**YOUR TASK:**
From the records below, extract only the lines running from the line with "align-items: flex-end ->" to the line with "html: <span>Data on", both lines included, reproducing them exactly.

**PROVIDED DATA:**
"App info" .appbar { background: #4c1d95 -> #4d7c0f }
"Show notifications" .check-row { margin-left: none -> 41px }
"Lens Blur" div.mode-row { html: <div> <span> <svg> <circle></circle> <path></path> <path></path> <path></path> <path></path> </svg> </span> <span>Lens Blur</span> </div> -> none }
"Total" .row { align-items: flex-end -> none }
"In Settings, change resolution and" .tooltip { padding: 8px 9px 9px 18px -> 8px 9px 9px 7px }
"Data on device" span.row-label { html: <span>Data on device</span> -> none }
---
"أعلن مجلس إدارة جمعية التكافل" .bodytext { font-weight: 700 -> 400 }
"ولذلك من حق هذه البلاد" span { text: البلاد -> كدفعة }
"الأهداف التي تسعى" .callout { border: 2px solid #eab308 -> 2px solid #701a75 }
* * *
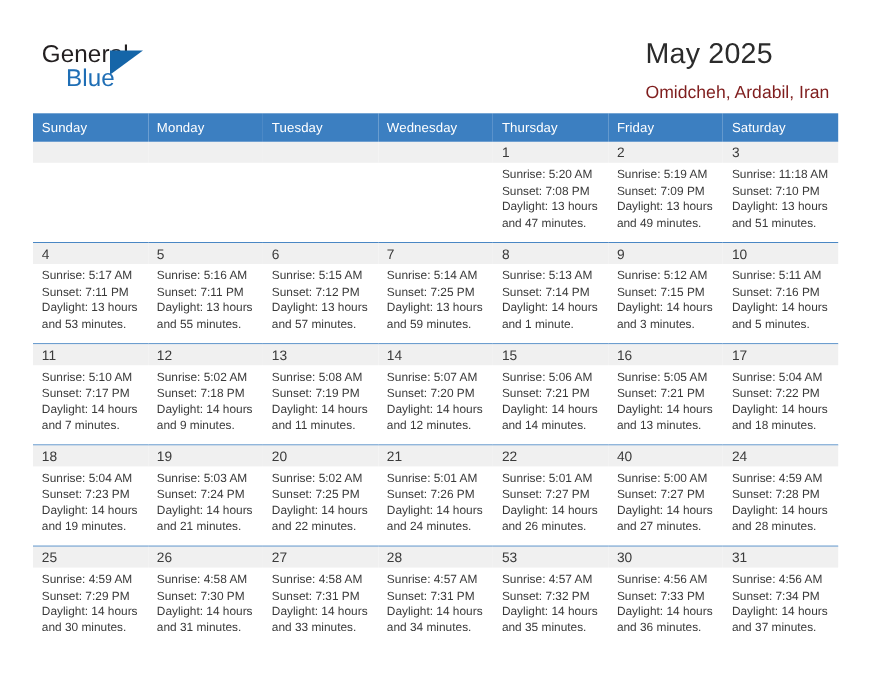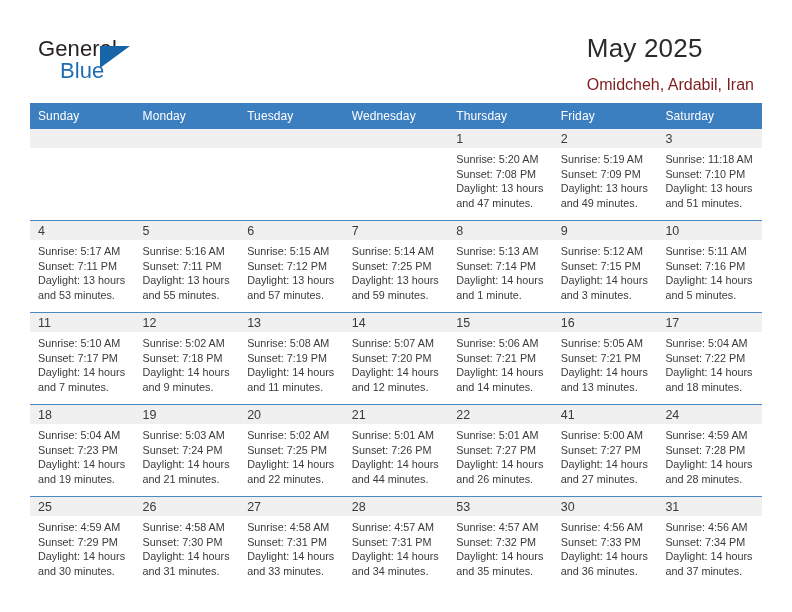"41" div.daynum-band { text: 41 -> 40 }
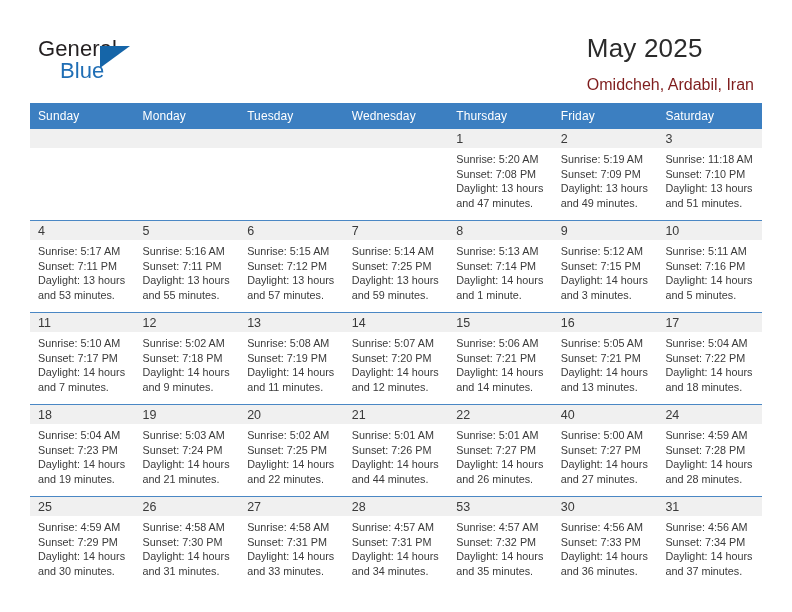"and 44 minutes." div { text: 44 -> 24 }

**YOUR RESPONSE:**
"Total" .row { align-items: flex-end -> none }
"In Settings, change resolution and" .tooltip { padding: 8px 9px 9px 18px -> 8px 9px 9px 7px }
"Data on device" span.row-label { html: <span>Data on device</span> -> none }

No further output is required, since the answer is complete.